West LA Times

In a recent study published in Current Biology, UCLA biologists have shed light on the behavior of skin-penetrating nematodes, specifically Strongyloides stercoralis, in response to carbon dioxide (CO2). These findings could lead to new methods for preventing or curing infections caused by these parasites.

Globally, more than 600 million people are infected with S. stercoralis, primarily in regions with inadequate sanitation infrastructure. These nematodes are excreted in the feces of an infected host and enter the ground to await a new host. When they infect a human host, they can cause severe illnesses.

Currently, ivermectin is used to treat such infections; however, resistance to this drug is emerging among some nematode populations. This situation underscores the need for new treatments.

The UCLA research team discovered that S. stercoralis respond differently to CO2 at various stages of their life cycle. They identified neurons and a gene responsible for detecting CO2 in these parasites and demonstrated how these elements can be manipulated for further study. Since CO2 is abundant in tissues like the lungs and intestines, this discovery might help scientists target the CO2-sensing pathway to develop preventive or therapeutic measures.

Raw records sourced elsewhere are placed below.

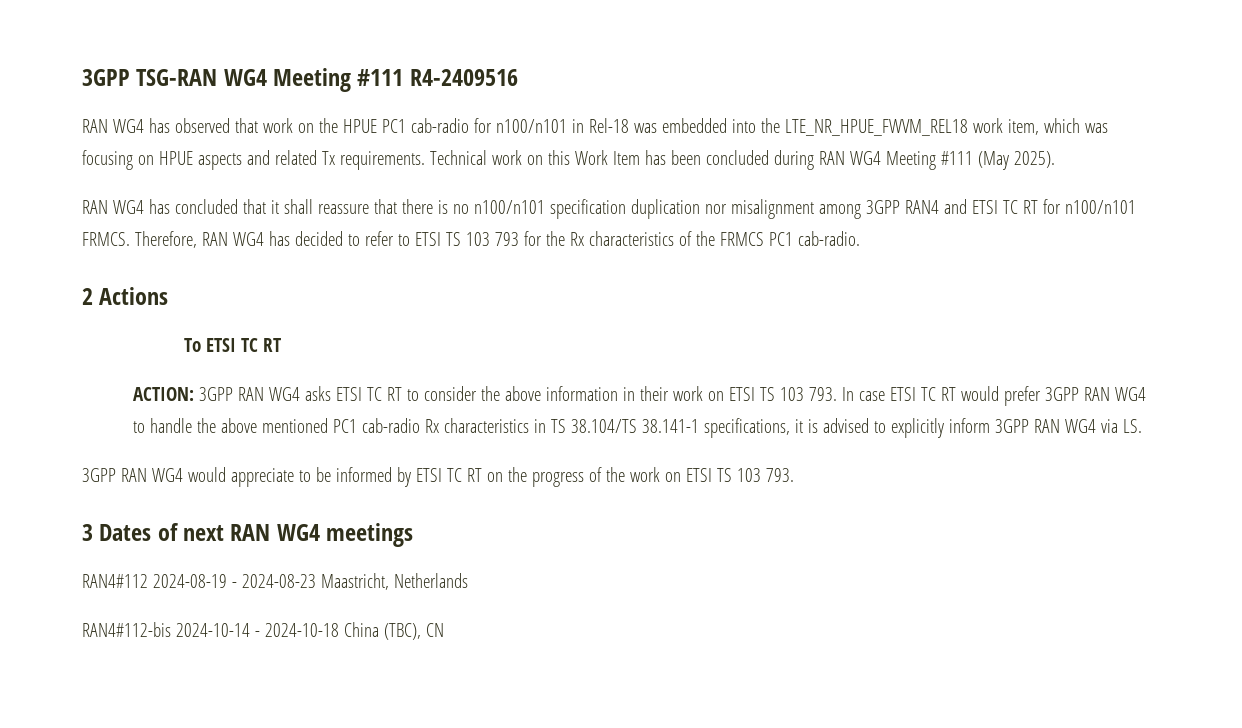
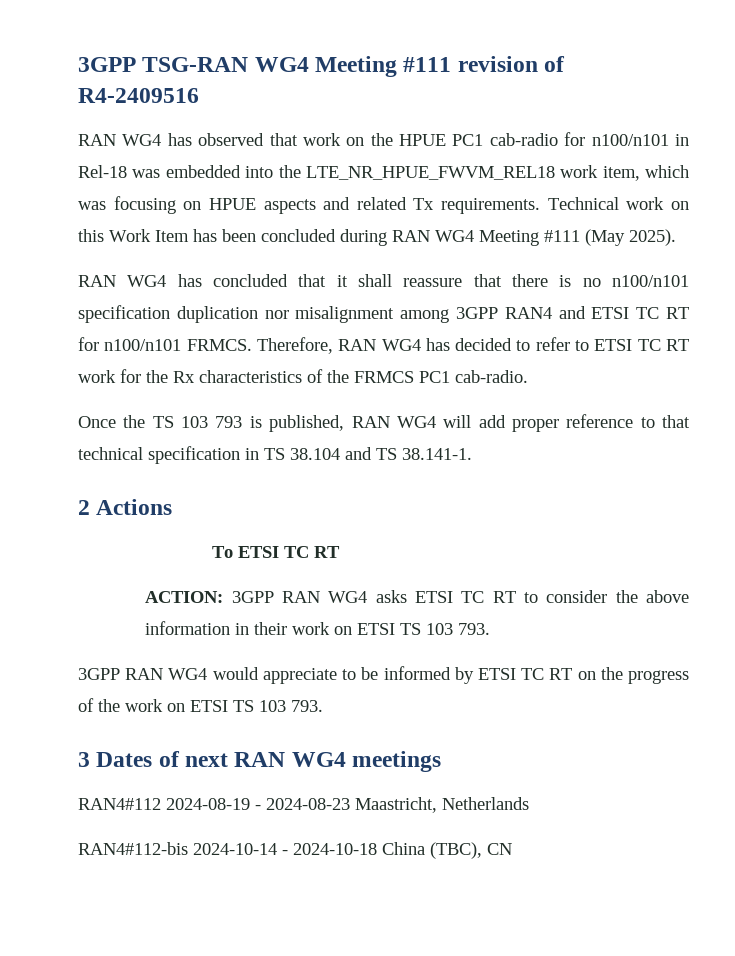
- 3GPP TSG-RAN WG4 Meeting #111 R4-2409516
+ 3GPP TSG-RAN WG4 Meeting #111 revision of R4-2409516
- Therefore, RAN WG4 has decided to refer to ETSI TS 103 793 for the Rx characteristics of the FRMCS PC1 cab-radio.
+ Therefore, RAN WG4 has decided to refer to ETSI TC RT work for the Rx characteristics of the FRMCS PC1 cab-radio.
+ Once the TS 103 793 is published, RAN WG4 will add proper reference to that technical specification in TS 38.104 and TS 38.141-1.
- ACTION: 3GPP RAN WG4 asks ETSI TC RT to consider the above information in their work on ETSI TS 103 793. In case ETSI TC RT would prefer 3GPP RAN WG4 to handle the above mentioned PC1 cab-radio Rx characteristics in TS 38.104/TS 38.141-1 specifications, it is advised to explicitly inform 3GPP RAN WG4 via LS.
+ ACTION: 3GPP RAN WG4 asks ETSI TC RT to consider the above information in their work on ETSI TS 103 793.

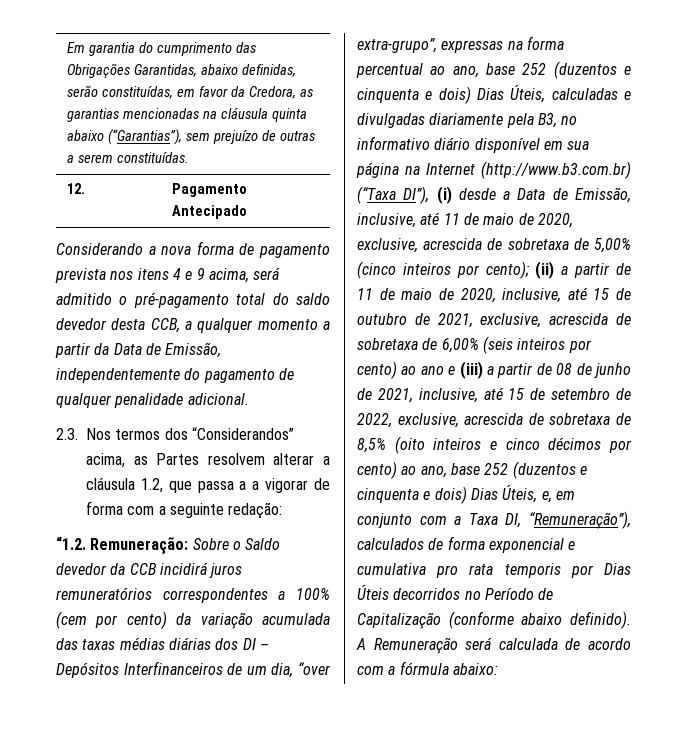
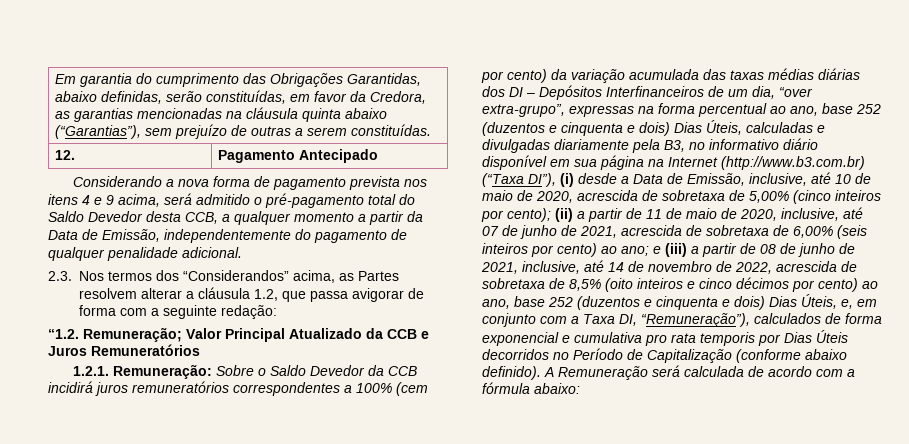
- Considerando a nova forma de pagamento prevista nos itens 4 e 9 acima, será admitido o pré-pagamento total do saldo devedor desta CCB, a qualquer momento a partir da Data de Emissão, independentemente do pagamento de qualquer penalidade adicional.
+ Considerando a nova forma de pagamento prevista nos itens 4 e 9 acima, será admitido o pré-pagamento total do Saldo Devedor desta CCB, a qualquer momento a partir da Data de Emissão, independentemente do pagamento de qualquer penalidade adicional.
- 2.3. Nos termos dos “Considerandos” acima, as Partes resolvem alterar a cláusula 1.2, que passa a a vigorar de forma com a seguinte redação:
+ 2.3. Nos termos dos “Considerandos” acima, as Partes resolvem alterar a cláusula 1.2, que passa avigorar de forma com a seguinte redação:
- “1.2. Remuneração:
+ “1.2. Remuneração; Valor Principal Atualizado da CCB e Juros Remuneratórios
+ 1.2.1. Remuneração:
- Sobre o Saldo devedor da CCB incidirá juros remuneratórios correspondentes a 100% (cem por cento) da variação acumulada das taxas médias diárias dos DI – Depósitos Interfinanceiros de um dia, “over extra-grupo”, expressas na forma percentual ao ano, base 252 (duzentos e cinquenta e dois) Dias Úteis, calculadas e divulgadas diariamente pela B3, no informativo diário disponível em sua página na Internet (http://www.b3.com.br) (“Taxa DI”), (i) desde a Data de Emissão, inclusive, até 11 de maio de 2020, exclusive, acrescida de sobretaxa de 5,00% (cinco inteiros por cento);
+ Sobre o Saldo Devedor da CCB incidirá juros remuneratórios correspondentes a 100% (cem por cento) da variação acumulada das taxas médias diárias dos DI – Depósitos Interfinanceiros de um dia, “over extra-grupo”, expressas na forma percentual ao ano, base 252 (duzentos e cinquenta e dois) Dias Úteis, calculadas e divulgadas diariamente pela B3, no informativo diário disponível em sua página na Internet (http://www.b3.com.br) (“Taxa DI”), (i) desde a Data de Emissão, inclusive, até 10 de maio de 2020, acrescida de sobretaxa de 5,00% (cinco inteiros por cento);
- (ii) a partir de 11 de maio de 2020, inclusive, até 15 de outubro de 2021, exclusive, acrescida de sobretaxa de 6,00% (seis inteiros por cento) ao ano e (iii) a partir de 08 de junho de 2021, inclusive, até 15 de setembro de 2022, exclusive, acrescida de sobretaxa de 8,5% (oito inteiros e cinco décimos por cento) ao ano, base 252 (duzentos e cinquenta e dois) Dias Úteis, e, em conjunto com a Taxa DI, “Remuneração”), calculados de forma exponencial e cumulativa pro rata temporis por Dias Úteis decorridos no Período de Capitalização (conforme abaixo definido).
+ (ii) a partir de 11 de maio de 2020, inclusive, até 07 de junho de 2021, acrescida de sobretaxa de 6,00% (seis inteiros por cento) ao ano; e (iii) a partir de 08 de junho de 2021, inclusive, até 14 de novembro de 2022, acrescida de sobretaxa de 8,5% (oito inteiros e cinco décimos por cento) ao ano, base 252 (duzentos e cinquenta e dois) Dias Úteis, e, em conjunto com a Taxa DI, “Remuneração”), calculados de forma exponencial e cumulativa pro rata temporis por Dias Úteis decorridos no Período de Capitalização (conforme abaixo definido).

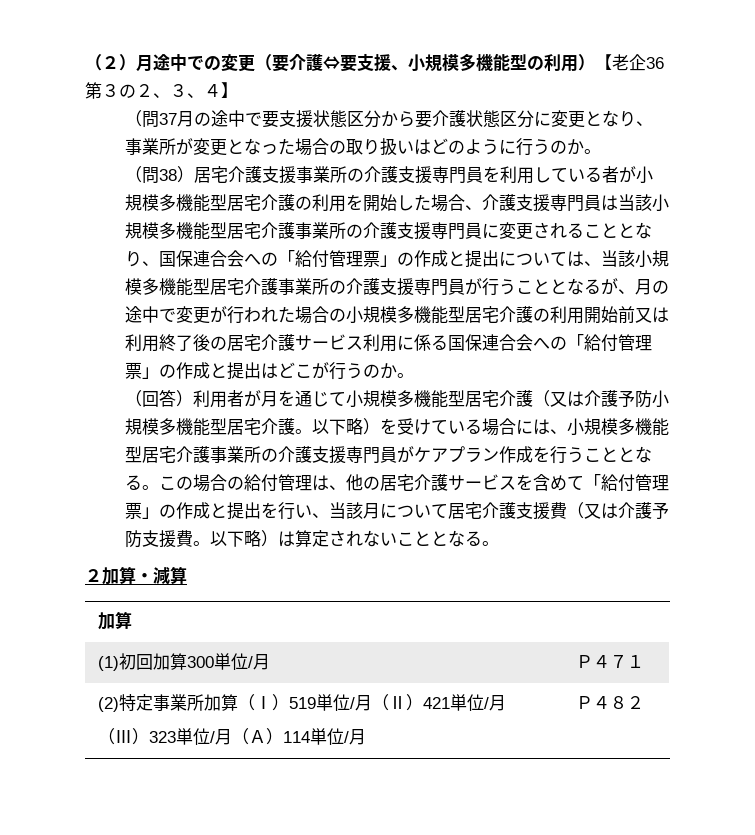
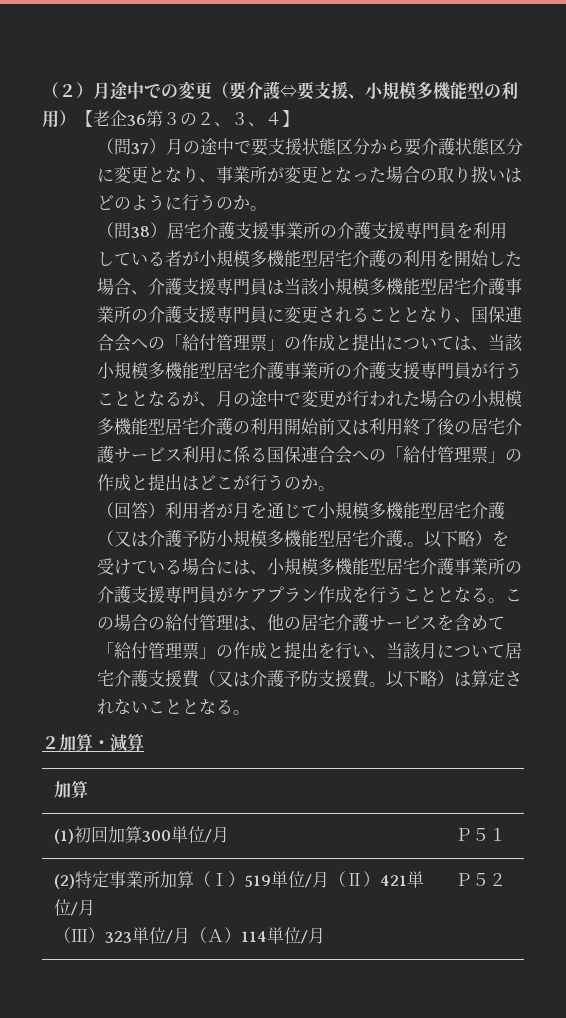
- （問37月の途中で要支援状態区分から要介護状態区分に変更となり、事業所が変更となった場合の取り扱いはどのように行うのか。
+ （問37）月の途中で要支援状態区分から要介護状態区分に変更となり、事業所が変更となった場合の取り扱いはどのように行うのか。
- （回答）利用者が月を通じて小規模多機能型居宅介護（又は介護予防小規模多機能型居宅介護。
+ （回答）利用者が月を通じて小規模多機能型居宅介護（又は介護予防小規模多機能型居宅介護.。
- (1)初回加算300単位/月 | Ｐ４７１
+ (1)初回加算300単位/月 | Ｐ５１
  (2)特定事業所加算（Ⅰ）519単位/月（Ⅱ）421単位/月
- （Ⅲ）323単位/月（Ａ）114単位/月 | Ｐ４８２
+ （Ⅲ）323単位/月（Ａ）114単位/月 | Ｐ５２

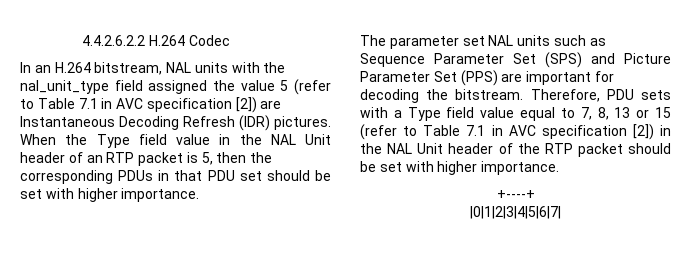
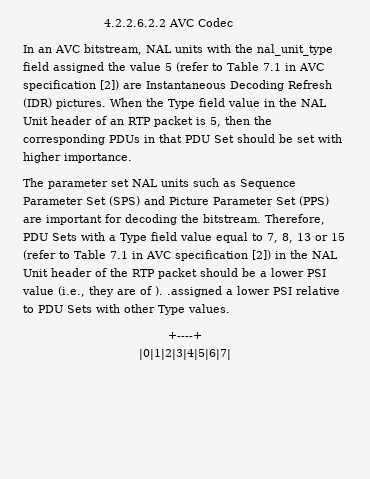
- 4.4.2.6.2.2 H.264 Codec
+ 4.2.2.6.2.2 AVC Codec
- In an H.264 bitstream, NAL units with the nal_unit_type field assigned the value 5 (refer to Table 7.1 in AVC specification [2]) are Instantaneous Decoding Refresh (IDR) pictures.
+ In an AVC bitstream, NAL units with the nal_unit_type field assigned the value 5 (refer to Table 7.1 in AVC specification [2]) are Instantaneous Decoding Refresh (IDR) pictures.
- When the Type field value in the NAL Unit header of an RTP packet is 5, then the corresponding PDUs in that PDU set should be set with higher importance.
+ When the Type field value in the NAL Unit header of an RTP packet is 5, then the corresponding PDUs in that PDU Set should be set with higher importance.
- Therefore, PDU sets with a Type field value equal to 7, 8, 13 or 15 (refer to Table 7.1 in AVC specification [2]) in the NAL Unit header of the RTP packet should be set with higher importance.
+ Therefore, PDU Sets with a Type field value equal to 7, 8, 13 or 15 (refer to Table 7.1 in AVC specification [2]) in the NAL Unit header of the RTP packet should be a lower PSI value (i.e., they are of ). .assigned a lower PSI relative to PDU Sets with other Type values.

“Skin-penetrating nematodes encounter high CO2 concentrations throughout their life cycle, both in fecal and soil microenvironments and inside the host body,” said Elissa Hallem, corresponding author and UCLA professor of microbiology, immunology, and molecular genetics. “Our results suggest that responses to carbon dioxide play an important role in how these parasites interact with human hosts as they pass through the different stages of their life cycle and establish an infection.”

The threadworm infection cycle starts when immature larvae are excreted from a host's feces into soil where they search for a new host. Once they find one, they penetrate through the skin, travel through the body—likely passing through the lungs—and eventually settle as adults in the small intestine.

The researchers observed that infective larvae are repelled by CO2 while noninfective larvae and adults show no significant reaction. In contrast, young nematodes migrating within the body are attracted to CO2.

“CO2 repulsion in the infective larvae may initiate host-seeking by driving them off of host feces where CO2 levels are high,” said Navonil Banerjee, a postdoctoral researcher in Hallem’s lab and first author of the study. “And CO2 attraction in worms already inside the body might direct them toward the lungs and intestines which are high in CO2.”

By exposing threadworms at different life stages to CO2 and studying their behavior, Hallem's team identified neurons expressing GCY-9 receptors necessary for detecting CO2. Removing GCY-9 inhibited this detection ability.

Identifying chemosensory mechanisms between parasitic nematodes and humans may assist scientists in designing drugs targeting these pathways. Drugs inhibiting GCY-9 could impair worm navigation within hosts by disrupting their ability to detect CO2 potentially preventing or reducing infections' severity.

This research was supported by funding from the National Institutes of Health.